The culture has decided that the sexual revolution is right and that we should be ever more open and permissive in just about all things. Has anyone inside the church ever stopped to consider that stance takes us back to the Old Testament instead of the New? As Wax points out, it’s the Old Testament where we encounter “…polygamy, adultery, men who took wives and concubines, and extraordinary laxity for divorce. The moral demands are stricter in the New Testament, as Jesus points us back to God’s original intent in creation.
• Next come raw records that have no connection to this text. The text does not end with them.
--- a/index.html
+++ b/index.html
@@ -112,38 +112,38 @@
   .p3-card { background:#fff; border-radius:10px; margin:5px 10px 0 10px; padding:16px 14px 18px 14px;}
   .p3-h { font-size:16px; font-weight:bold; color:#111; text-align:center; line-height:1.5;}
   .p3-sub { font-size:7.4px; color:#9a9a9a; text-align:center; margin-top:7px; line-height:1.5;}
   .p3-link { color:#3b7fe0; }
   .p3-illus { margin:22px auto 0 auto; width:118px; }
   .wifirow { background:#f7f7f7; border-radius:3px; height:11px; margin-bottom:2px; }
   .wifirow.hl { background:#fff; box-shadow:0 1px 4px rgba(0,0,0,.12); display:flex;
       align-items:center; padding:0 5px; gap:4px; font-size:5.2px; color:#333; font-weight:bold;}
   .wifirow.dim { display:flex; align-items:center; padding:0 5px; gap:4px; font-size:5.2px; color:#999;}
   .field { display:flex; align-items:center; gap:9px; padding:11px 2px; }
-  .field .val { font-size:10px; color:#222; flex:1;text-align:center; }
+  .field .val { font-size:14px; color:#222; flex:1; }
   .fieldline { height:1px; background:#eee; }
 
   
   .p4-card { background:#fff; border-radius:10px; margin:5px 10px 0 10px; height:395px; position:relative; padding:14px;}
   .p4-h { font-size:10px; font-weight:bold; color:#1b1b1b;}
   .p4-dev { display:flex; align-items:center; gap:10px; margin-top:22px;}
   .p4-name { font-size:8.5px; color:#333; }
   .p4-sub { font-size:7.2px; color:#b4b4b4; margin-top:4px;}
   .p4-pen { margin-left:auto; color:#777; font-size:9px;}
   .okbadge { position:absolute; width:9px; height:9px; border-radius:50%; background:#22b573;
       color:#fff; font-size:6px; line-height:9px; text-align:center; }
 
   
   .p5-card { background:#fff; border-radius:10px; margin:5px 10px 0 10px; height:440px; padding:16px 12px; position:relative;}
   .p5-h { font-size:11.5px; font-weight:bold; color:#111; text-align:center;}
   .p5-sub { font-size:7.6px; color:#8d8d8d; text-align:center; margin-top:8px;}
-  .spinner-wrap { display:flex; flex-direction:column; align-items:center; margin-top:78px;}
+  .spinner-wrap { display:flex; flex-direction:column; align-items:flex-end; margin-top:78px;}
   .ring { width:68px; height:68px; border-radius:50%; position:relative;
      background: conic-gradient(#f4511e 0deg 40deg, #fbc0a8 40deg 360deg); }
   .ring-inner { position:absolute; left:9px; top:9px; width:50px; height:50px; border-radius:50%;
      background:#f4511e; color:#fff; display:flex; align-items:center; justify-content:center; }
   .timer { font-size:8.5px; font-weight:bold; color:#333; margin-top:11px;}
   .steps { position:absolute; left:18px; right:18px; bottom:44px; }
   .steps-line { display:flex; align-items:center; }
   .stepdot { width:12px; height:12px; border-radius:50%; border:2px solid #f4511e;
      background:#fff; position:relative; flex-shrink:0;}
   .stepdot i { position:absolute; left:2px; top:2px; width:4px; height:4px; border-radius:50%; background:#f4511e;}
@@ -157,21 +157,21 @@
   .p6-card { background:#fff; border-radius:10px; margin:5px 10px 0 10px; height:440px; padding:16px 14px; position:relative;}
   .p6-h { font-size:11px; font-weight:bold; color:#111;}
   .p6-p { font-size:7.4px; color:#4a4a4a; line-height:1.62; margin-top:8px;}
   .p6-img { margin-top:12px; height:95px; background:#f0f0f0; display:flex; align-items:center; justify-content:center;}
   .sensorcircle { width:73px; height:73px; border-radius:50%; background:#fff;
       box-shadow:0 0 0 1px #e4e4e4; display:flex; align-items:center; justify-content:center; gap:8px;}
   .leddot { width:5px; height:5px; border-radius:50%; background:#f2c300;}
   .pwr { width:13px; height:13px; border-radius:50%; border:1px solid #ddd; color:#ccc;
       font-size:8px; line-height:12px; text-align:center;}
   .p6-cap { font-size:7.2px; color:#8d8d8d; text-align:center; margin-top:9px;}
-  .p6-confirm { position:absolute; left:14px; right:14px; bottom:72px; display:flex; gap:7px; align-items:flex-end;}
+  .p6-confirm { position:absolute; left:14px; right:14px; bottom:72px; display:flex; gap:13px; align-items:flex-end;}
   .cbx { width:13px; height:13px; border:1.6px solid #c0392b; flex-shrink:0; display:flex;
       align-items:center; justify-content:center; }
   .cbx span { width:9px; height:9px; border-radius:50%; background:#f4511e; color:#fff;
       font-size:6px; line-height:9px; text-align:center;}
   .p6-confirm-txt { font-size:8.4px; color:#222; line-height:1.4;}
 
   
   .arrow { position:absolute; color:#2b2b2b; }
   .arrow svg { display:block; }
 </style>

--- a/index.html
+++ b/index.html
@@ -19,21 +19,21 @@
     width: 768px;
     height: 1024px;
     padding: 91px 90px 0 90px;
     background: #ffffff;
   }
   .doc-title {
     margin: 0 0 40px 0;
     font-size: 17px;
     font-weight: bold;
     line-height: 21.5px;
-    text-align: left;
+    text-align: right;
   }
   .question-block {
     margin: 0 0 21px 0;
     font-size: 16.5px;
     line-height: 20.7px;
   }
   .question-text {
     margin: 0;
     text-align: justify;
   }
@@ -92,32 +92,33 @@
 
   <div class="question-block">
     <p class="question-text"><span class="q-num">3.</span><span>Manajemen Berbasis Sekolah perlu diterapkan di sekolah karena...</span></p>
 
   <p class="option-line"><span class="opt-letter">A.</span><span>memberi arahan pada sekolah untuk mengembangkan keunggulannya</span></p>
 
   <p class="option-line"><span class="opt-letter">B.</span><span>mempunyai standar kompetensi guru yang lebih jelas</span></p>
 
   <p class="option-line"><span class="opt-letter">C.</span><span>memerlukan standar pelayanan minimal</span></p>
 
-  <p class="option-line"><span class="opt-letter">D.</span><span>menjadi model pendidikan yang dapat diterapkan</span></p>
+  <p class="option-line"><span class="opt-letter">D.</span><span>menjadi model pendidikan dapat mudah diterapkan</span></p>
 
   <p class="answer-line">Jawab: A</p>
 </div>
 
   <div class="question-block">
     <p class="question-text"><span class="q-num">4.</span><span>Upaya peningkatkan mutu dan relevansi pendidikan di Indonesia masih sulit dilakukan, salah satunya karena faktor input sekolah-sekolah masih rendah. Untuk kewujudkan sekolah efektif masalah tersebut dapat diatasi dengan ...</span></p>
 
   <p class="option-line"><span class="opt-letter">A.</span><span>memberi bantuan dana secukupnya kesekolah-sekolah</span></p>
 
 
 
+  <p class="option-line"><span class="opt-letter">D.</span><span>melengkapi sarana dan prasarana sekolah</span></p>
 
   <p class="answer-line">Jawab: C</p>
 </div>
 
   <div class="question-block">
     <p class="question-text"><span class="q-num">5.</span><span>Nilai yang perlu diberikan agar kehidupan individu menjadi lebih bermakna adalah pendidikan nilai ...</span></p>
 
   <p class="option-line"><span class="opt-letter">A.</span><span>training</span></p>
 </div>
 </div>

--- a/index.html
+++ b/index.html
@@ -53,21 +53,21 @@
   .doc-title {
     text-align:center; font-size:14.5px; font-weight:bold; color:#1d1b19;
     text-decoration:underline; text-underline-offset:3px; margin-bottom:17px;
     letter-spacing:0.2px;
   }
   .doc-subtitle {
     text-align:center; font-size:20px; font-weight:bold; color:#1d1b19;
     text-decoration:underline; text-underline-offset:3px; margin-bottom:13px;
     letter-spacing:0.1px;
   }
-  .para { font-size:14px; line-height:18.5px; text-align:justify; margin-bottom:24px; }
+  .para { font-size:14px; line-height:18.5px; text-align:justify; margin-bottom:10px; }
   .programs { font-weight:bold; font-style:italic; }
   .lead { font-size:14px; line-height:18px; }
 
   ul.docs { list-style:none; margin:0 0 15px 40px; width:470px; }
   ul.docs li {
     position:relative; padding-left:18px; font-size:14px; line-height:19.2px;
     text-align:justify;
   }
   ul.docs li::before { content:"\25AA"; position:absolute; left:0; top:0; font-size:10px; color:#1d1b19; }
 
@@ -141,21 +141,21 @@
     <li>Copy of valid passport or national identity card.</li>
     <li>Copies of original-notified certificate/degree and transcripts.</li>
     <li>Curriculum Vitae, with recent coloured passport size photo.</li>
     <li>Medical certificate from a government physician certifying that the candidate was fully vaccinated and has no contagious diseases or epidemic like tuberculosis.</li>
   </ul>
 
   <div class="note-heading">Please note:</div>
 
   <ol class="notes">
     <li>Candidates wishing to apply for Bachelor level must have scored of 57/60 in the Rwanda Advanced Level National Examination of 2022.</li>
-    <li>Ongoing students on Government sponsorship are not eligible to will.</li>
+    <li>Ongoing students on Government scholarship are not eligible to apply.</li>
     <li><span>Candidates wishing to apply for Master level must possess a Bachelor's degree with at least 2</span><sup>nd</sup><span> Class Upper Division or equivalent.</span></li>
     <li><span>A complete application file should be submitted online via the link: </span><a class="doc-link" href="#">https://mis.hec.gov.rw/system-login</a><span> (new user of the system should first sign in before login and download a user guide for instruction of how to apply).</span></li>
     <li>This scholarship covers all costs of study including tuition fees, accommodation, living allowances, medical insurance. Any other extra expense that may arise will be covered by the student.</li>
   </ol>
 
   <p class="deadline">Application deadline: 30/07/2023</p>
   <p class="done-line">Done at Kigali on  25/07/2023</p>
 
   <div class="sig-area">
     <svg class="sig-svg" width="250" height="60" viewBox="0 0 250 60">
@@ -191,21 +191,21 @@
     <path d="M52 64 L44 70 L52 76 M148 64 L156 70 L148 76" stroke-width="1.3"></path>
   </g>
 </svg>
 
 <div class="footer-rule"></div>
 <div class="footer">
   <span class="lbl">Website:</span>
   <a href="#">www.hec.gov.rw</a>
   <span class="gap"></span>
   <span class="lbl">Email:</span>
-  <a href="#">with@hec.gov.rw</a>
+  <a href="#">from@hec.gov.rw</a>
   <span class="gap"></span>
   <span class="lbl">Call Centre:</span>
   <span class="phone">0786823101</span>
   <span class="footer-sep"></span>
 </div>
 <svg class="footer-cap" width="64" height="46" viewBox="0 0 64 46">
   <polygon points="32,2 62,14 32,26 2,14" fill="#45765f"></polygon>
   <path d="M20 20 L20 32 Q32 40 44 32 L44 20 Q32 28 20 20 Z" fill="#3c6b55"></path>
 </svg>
Jesus’ comments on marriage were so strict, they surprised his closest followers!” The WCA has offered outstanding work on these topics from our Sexual Holiness, Wholeness, and Brokenness Task Force, and I commend its report to you and your church so we can engage this topic better.
Stand Up for Jesus
It’s boring to give into the ever-changing progressive agenda. It’s exciting to stand up for what God intended and to help people find the beauty, grace, and love of living inside it. Jesus and His teachings define us. We don’t define Him or them. Culture may say we’re wrong, but followers of Jesus are called to be faithful. We don’t bow to the whims of culture. We show love to the culture by teaching it the beautiful Good News that Jesus came to offer.
I’ll choose that excitement every day.
The Rev. Jay Therrell is the president of the Wesleyan Covenant Association and an ordained elder in the Global Methodist Church.